### What you should do
Copy all the records exactly; the complete set is the expected result.
═════ Source material
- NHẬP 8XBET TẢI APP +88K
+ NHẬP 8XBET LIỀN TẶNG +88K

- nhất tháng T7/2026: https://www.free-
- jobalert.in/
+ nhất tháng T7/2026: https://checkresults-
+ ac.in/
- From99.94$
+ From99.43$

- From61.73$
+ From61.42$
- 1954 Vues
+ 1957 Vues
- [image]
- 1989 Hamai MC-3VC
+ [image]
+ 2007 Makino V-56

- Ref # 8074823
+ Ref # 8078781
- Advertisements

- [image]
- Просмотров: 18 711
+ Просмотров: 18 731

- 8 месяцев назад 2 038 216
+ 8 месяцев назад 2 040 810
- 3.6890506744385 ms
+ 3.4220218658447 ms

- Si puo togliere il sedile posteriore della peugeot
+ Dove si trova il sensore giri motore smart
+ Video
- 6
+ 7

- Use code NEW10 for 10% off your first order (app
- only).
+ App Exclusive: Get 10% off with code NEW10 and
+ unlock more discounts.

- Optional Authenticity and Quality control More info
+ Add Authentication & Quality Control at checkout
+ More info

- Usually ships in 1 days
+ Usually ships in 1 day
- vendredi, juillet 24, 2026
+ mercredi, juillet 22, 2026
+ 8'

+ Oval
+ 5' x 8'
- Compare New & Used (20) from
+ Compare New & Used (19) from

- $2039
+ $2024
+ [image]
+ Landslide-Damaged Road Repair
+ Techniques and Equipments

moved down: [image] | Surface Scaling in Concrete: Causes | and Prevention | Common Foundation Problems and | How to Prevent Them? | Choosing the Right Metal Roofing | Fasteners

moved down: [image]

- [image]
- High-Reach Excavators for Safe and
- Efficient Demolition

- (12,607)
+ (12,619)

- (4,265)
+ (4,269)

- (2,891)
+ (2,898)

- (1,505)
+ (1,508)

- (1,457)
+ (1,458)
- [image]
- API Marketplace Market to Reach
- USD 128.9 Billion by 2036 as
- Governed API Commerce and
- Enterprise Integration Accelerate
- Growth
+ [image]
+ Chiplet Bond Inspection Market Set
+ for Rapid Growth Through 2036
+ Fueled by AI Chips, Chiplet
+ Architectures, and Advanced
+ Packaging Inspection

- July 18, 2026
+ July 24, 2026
══════════
### Output
- NHẬP 8XBET TẢI APP +88K
+ NHẬP 8XBET LIỀN TẶNG +88K

- nhất tháng T7/2026: https://www.free-
- jobalert.in/
+ nhất tháng T7/2026: https://checkresults-
+ ac.in/
- From99.94$
+ From99.43$

- From61.73$
+ From61.42$
- 1954 Vues
+ 1957 Vues
- [image]
- 1989 Hamai MC-3VC
+ [image]
+ 2007 Makino V-56

- Ref # 8074823
+ Ref # 8078781
- Advertisements

- [image]
- Просмотров: 18 711
+ Просмотров: 18 731

- 8 месяцев назад 2 038 216
+ 8 месяцев назад 2 040 810
- 3.6890506744385 ms
+ 3.4220218658447 ms

- Si puo togliere il sedile posteriore della peugeot
+ Dove si trova il sensore giri motore smart
+ Video
- 6
+ 7

- Use code NEW10 for 10% off your first order (app
- only).
+ App Exclusive: Get 10% off with code NEW10 and
+ unlock more discounts.

- Optional Authenticity and Quality control More info
+ Add Authentication & Quality Control at checkout
+ More info

- Usually ships in 1 days
+ Usually ships in 1 day
- vendredi, juillet 24, 2026
+ mercredi, juillet 22, 2026
+ 8'

+ Oval
+ 5' x 8'
- Compare New & Used (20) from
+ Compare New & Used (19) from

- $2039
+ $2024
+ [image]
+ Landslide-Damaged Road Repair
+ Techniques and Equipments

moved down: [image] | Surface Scaling in Concrete: Causes | and Prevention | Common Foundation Problems and | How to Prevent Them? | Choosing the Right Metal Roofing | Fasteners

moved down: [image]

- [image]
- High-Reach Excavators for Safe and
- Efficient Demolition

- (12,607)
+ (12,619)

- (4,265)
+ (4,269)

- (2,891)
+ (2,898)

- (1,505)
+ (1,508)

- (1,457)
+ (1,458)
- [image]
- API Marketplace Market to Reach
- USD 128.9 Billion by 2036 as
- Governed API Commerce and
- Enterprise Integration Accelerate
- Growth
+ [image]
+ Chiplet Bond Inspection Market Set
+ for Rapid Growth Through 2036
+ Fueled by AI Chips, Chiplet
+ Architectures, and Advanced
+ Packaging Inspection

- July 18, 2026
+ July 24, 2026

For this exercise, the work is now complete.